• _DIRECTIONS_
When you copy the listing, reproduce each line as it appears and omit every image.
■ ■ ■ ■
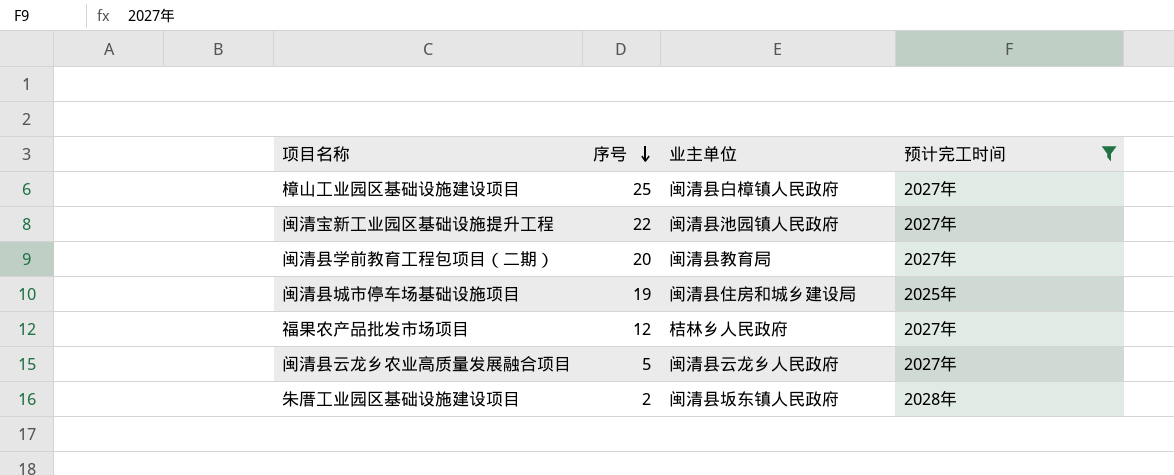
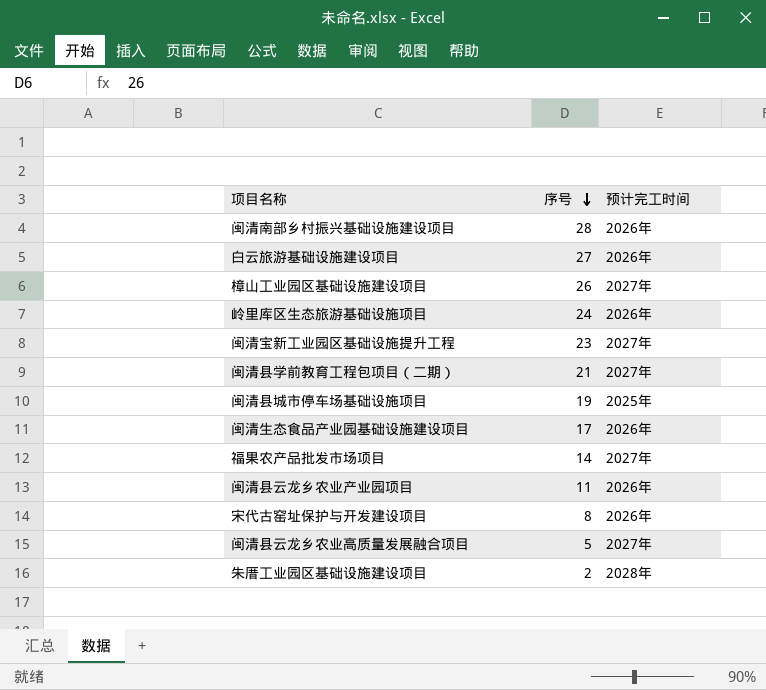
filter: 预计完工时间 != 2026年 -> none
column 业主单位 | position: 3 -> none
樟山工业园区基础设施建设项目 | 序号: 25 -> 26
闽清宝新工业园区基础设施提升工程 | 序号: 22 -> 23
闽清县学前教育工程包项目（二期） | 序号: 20 -> 21
福果农产品批发市场项目 | 序号: 12 -> 14

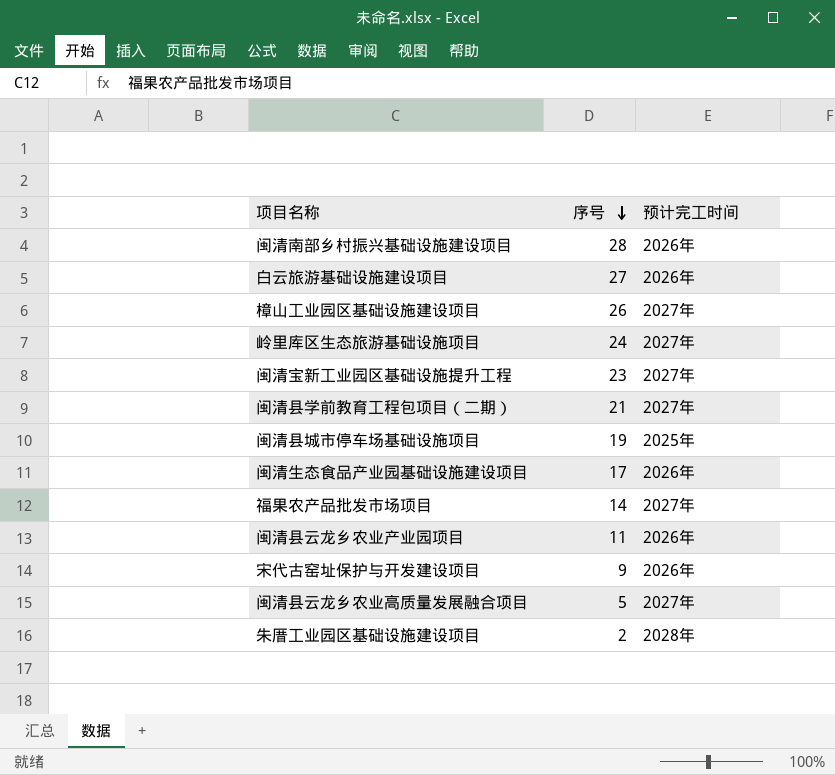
岭里库区生态旅游基础设施项目 | 预计完工时间: 2026年 -> 2027年
宋代古窑址保护与开发建设项目 | 序号: 8 -> 9

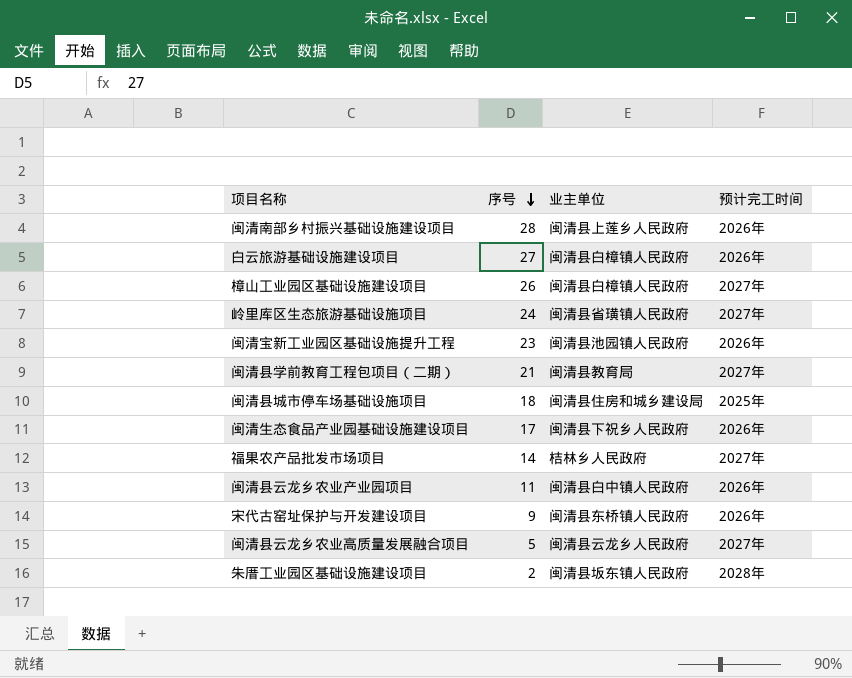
column 业主单位 | position: none -> 3
闽清宝新工业园区基础设施提升工程 | 预计完工时间: 2027年 -> 2026年
闽清县城市停车场基础设施项目 | 序号: 19 -> 18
■ ■ ■ ■
• _YOUR RESPONSE_
filter: 预计完工时间 != 2026年 -> none
column 业主单位 | position: 3 -> none
樟山工业园区基础设施建设项目 | 序号: 25 -> 26
闽清宝新工业园区基础设施提升工程 | 序号: 22 -> 23
闽清县学前教育工程包项目（二期） | 序号: 20 -> 21
福果农产品批发市场项目 | 序号: 12 -> 14

岭里库区生态旅游基础设施项目 | 预计完工时间: 2026年 -> 2027年
宋代古窑址保护与开发建设项目 | 序号: 8 -> 9

column 业主单位 | position: none -> 3
闽清宝新工业园区基础设施提升工程 | 预计完工时间: 2027年 -> 2026年
闽清县城市停车场基础设施项目 | 序号: 19 -> 18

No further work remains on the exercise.